• DATASET RECORDS:
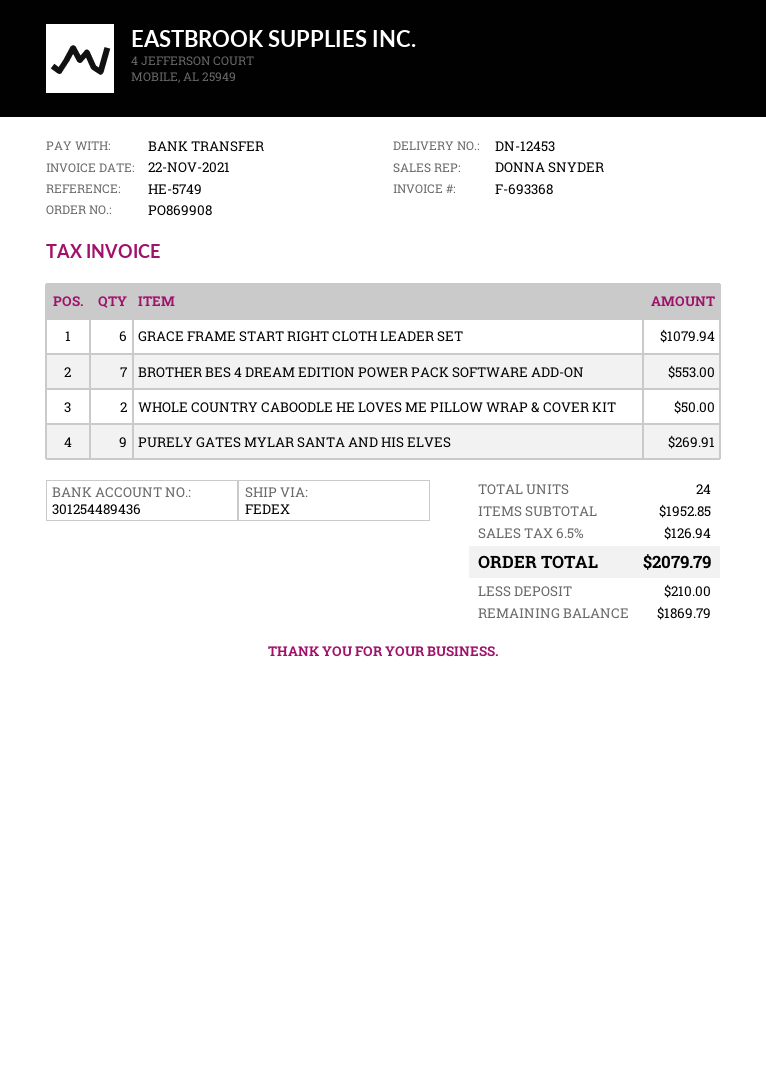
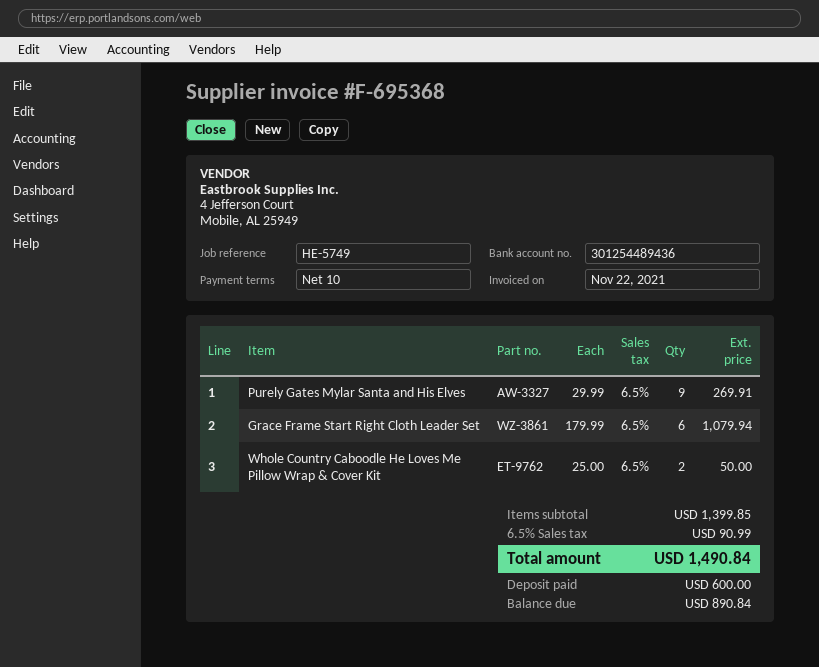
invoice number: F-693368 -> F-695368
BROTHER BES 4 DREAM EDITION POWER PACK SOFTWARE ADD-ON: 7 for 553.00 -> none
subtotal: 1952.85 -> 1399.85
tax: 6.5% = 126.94 -> 6.5% = 90.99
total: 2079.79 -> 1490.84
deposit: 210.00 -> 600.00
balance: 1869.79 -> 890.84

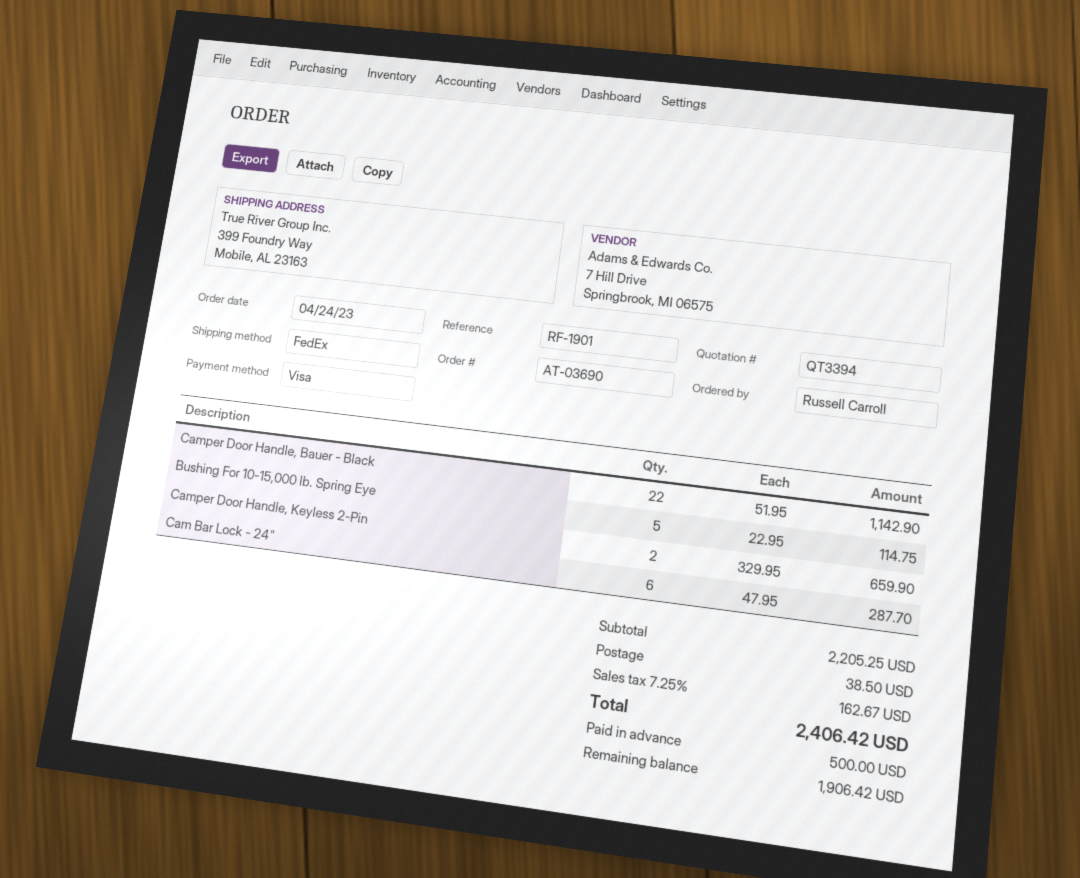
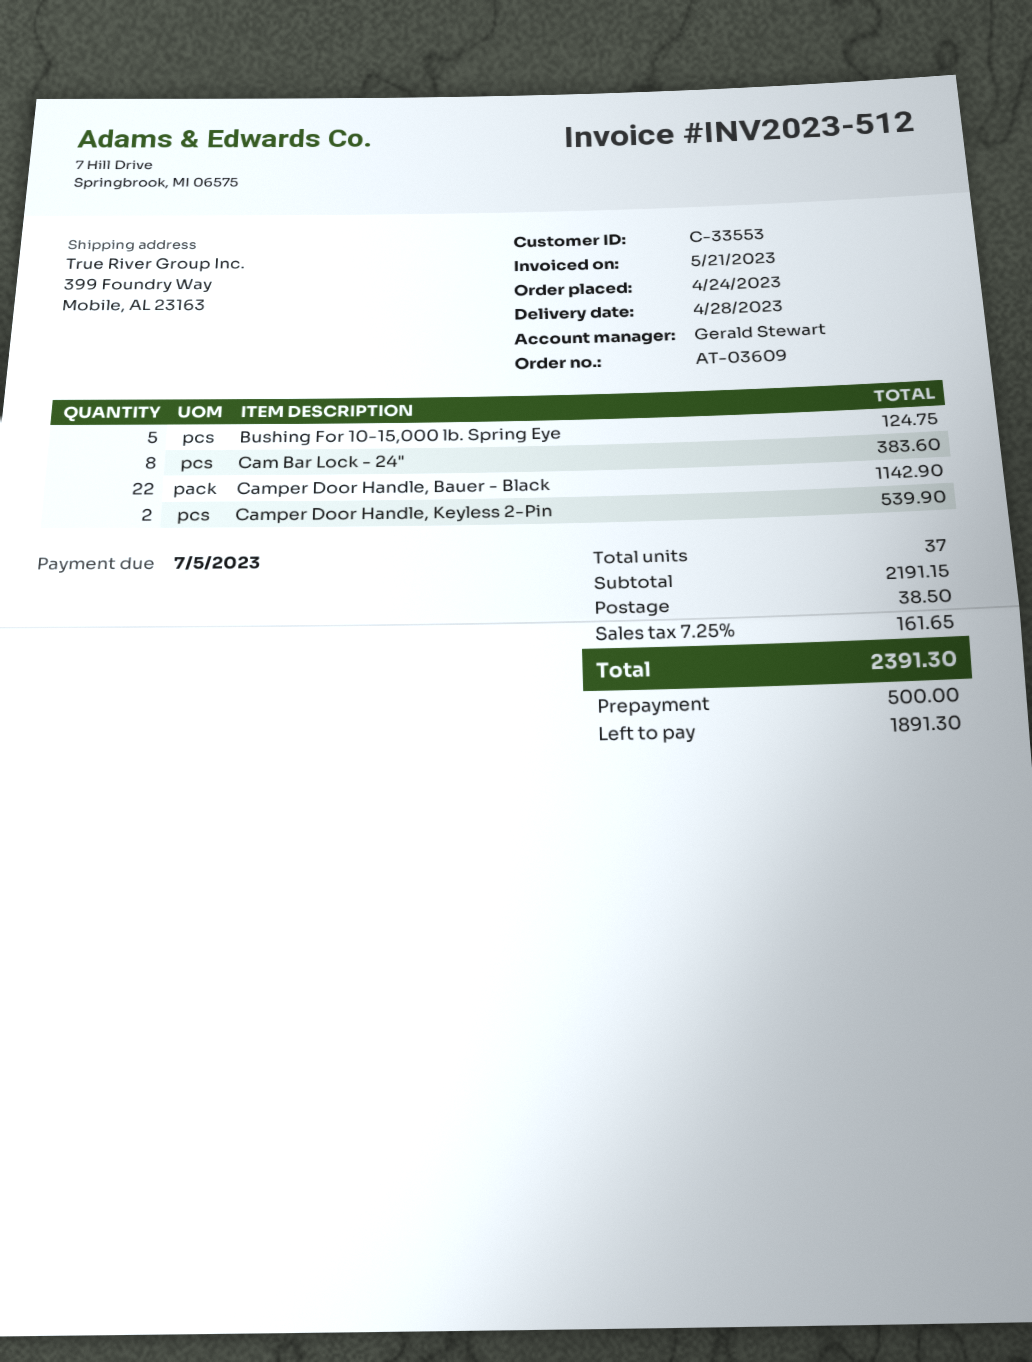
order number: AT-03690 -> AT-03609
Bushing For 10-15,000 lb. Spring Eye: 5 for 114.75 -> 5 for 124.75
Camper Door Handle, Keyless 2-Pin: 2 for 659.90 -> 2 for 539.90
Cam Bar Lock - 24": 6 for 287.70 -> 8 for 383.60
subtotal: 2205.25 -> 2191.15
tax: 7.25% = 162.67 -> 7.25% = 161.65
total: 2406.42 -> 2391.30
balance: 1906.42 -> 1891.30

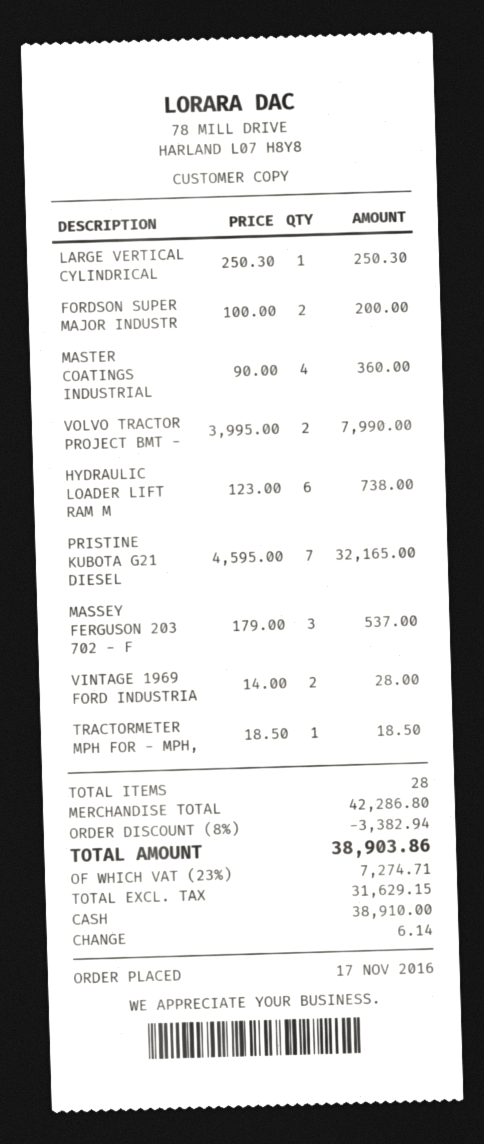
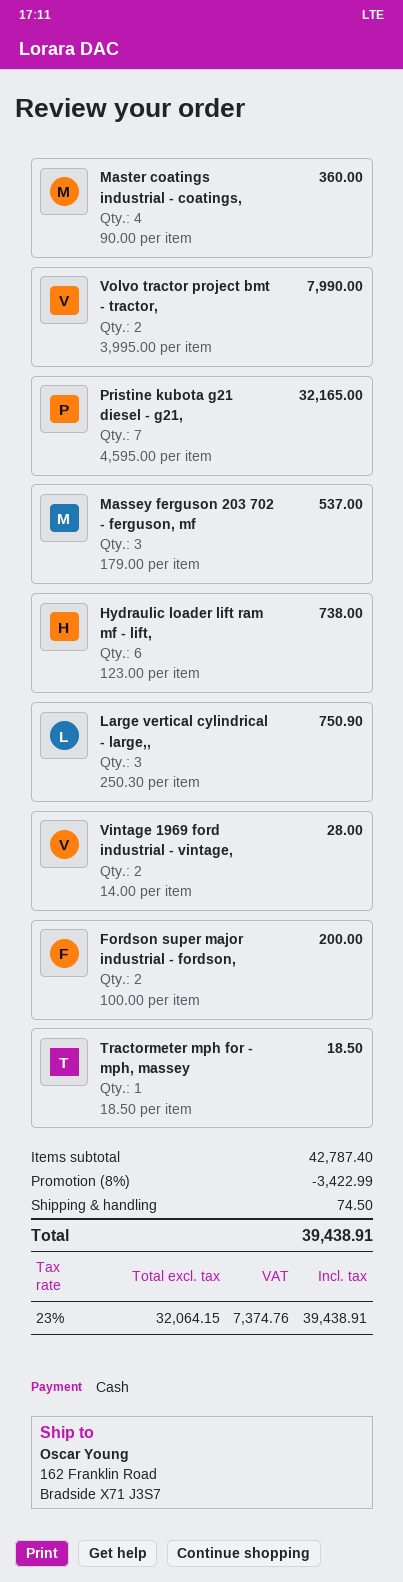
LARGE VERTICAL CYLINDRICAL: 1 x 250.30 = 250.30 -> 3 x 250.30 = 750.90
subtotal: 42286.80 -> 42787.40
discount: 8% = 3382.94 -> 8% = 3422.99
shipping: none -> 74.50
net: 31629.15 -> 32064.15
tax: 23% = 7274.71 -> 23% = 7374.76
total: 38903.86 -> 39438.91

• ACTIVITY: Find the string "none" in the entries above. Copy each line where it occurs.

• PROBLEM SOLUTION:
BROTHER BES 4 DREAM EDITION POWER PACK SOFTWARE ADD-ON: 7 for 553.00 -> none
shipping: none -> 74.50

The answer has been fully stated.